### Assigned task
Where the listing below has a line with "font-style: none ->", write out exactly that line and every line after it, stopping after the line with "text: 130503 ->".

### Source information

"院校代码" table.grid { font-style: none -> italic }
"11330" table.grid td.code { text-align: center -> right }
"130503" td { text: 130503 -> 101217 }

--

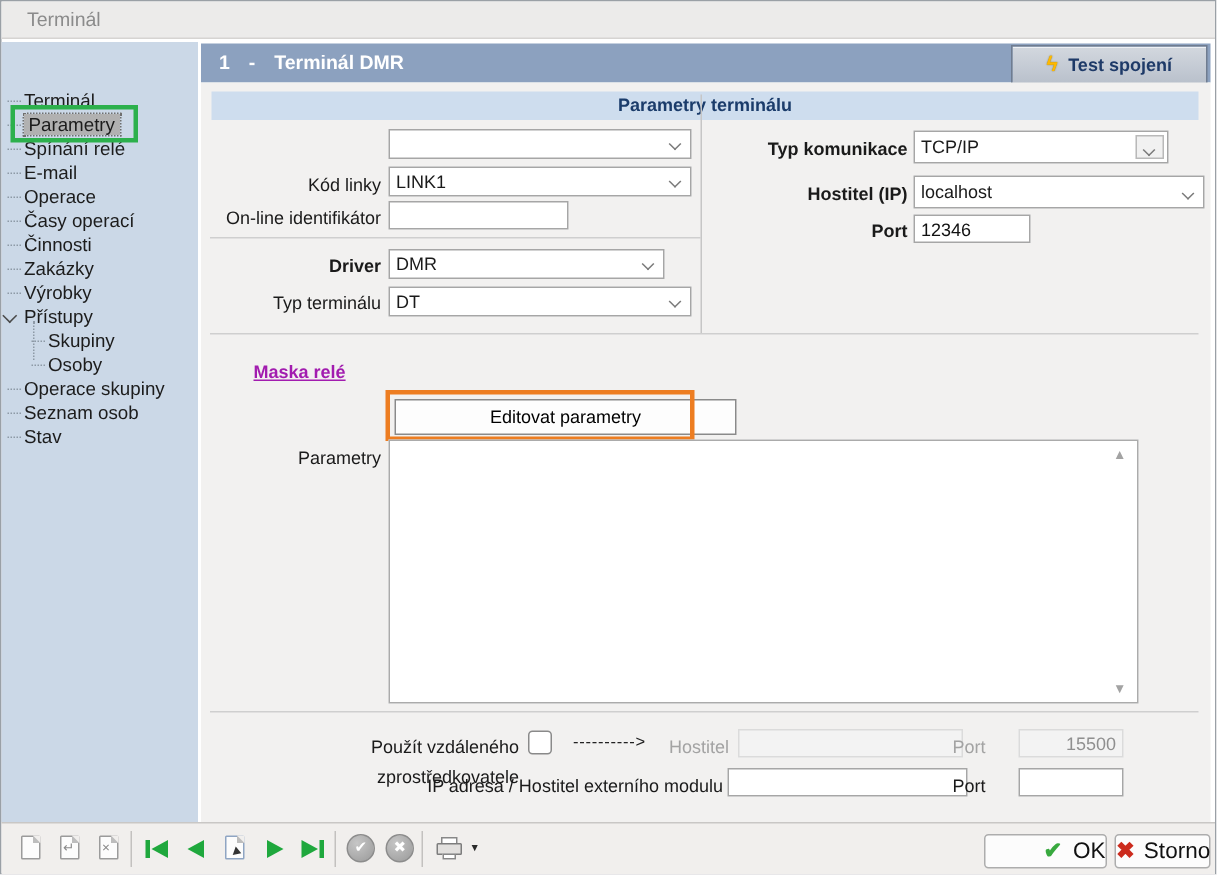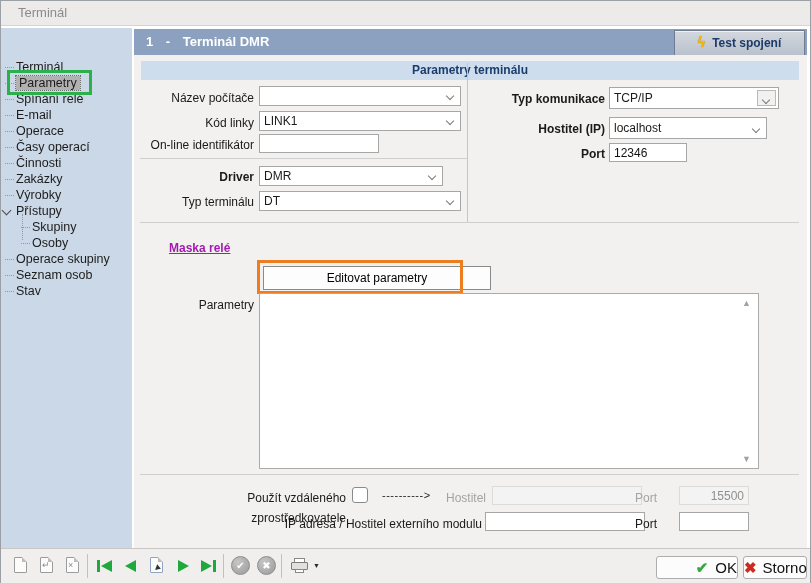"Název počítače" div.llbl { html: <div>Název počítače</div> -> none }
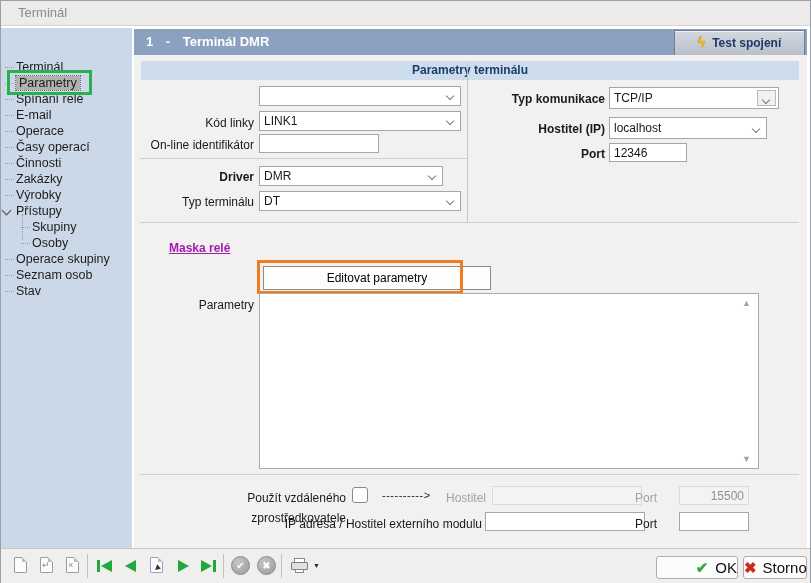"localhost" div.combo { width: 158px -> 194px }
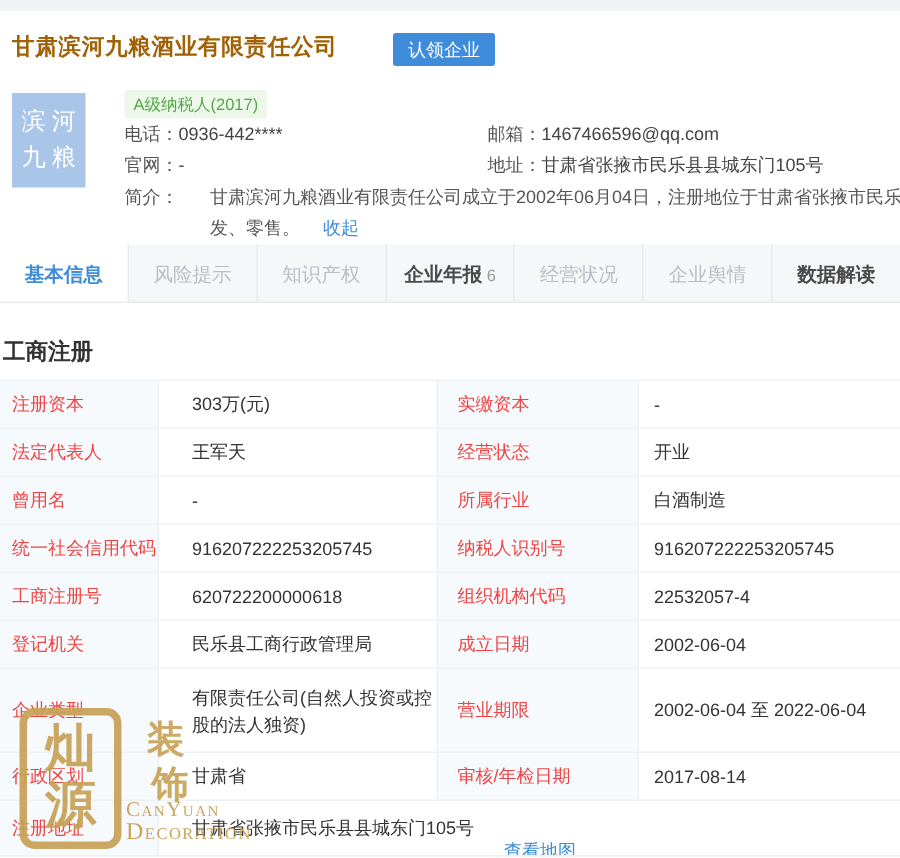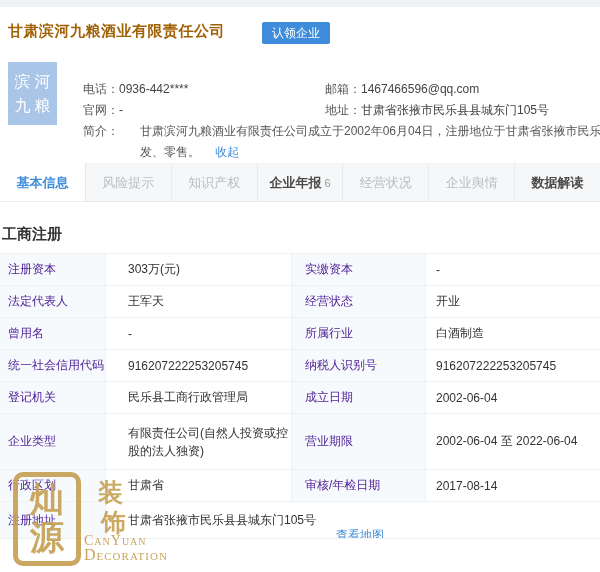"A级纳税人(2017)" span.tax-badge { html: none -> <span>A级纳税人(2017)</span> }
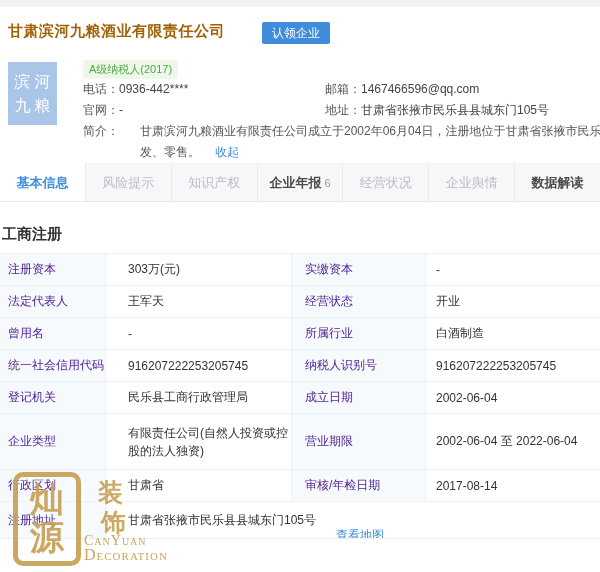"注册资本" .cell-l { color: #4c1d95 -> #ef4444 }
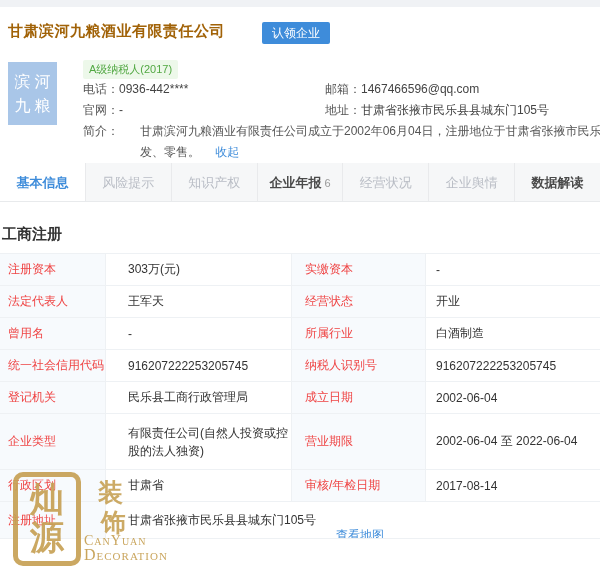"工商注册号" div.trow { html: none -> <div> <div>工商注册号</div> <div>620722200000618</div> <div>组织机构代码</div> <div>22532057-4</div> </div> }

--

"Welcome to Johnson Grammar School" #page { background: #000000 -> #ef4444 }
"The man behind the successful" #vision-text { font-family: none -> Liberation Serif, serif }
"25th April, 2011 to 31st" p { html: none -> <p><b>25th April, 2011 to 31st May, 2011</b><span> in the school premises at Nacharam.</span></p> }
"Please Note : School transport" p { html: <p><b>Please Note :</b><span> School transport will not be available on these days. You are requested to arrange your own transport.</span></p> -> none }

### Solution to this task
"院校代码" table.grid { font-style: none -> italic }
"11330" table.grid td.code { text-align: center -> right }
"130503" td { text: 130503 -> 101217 }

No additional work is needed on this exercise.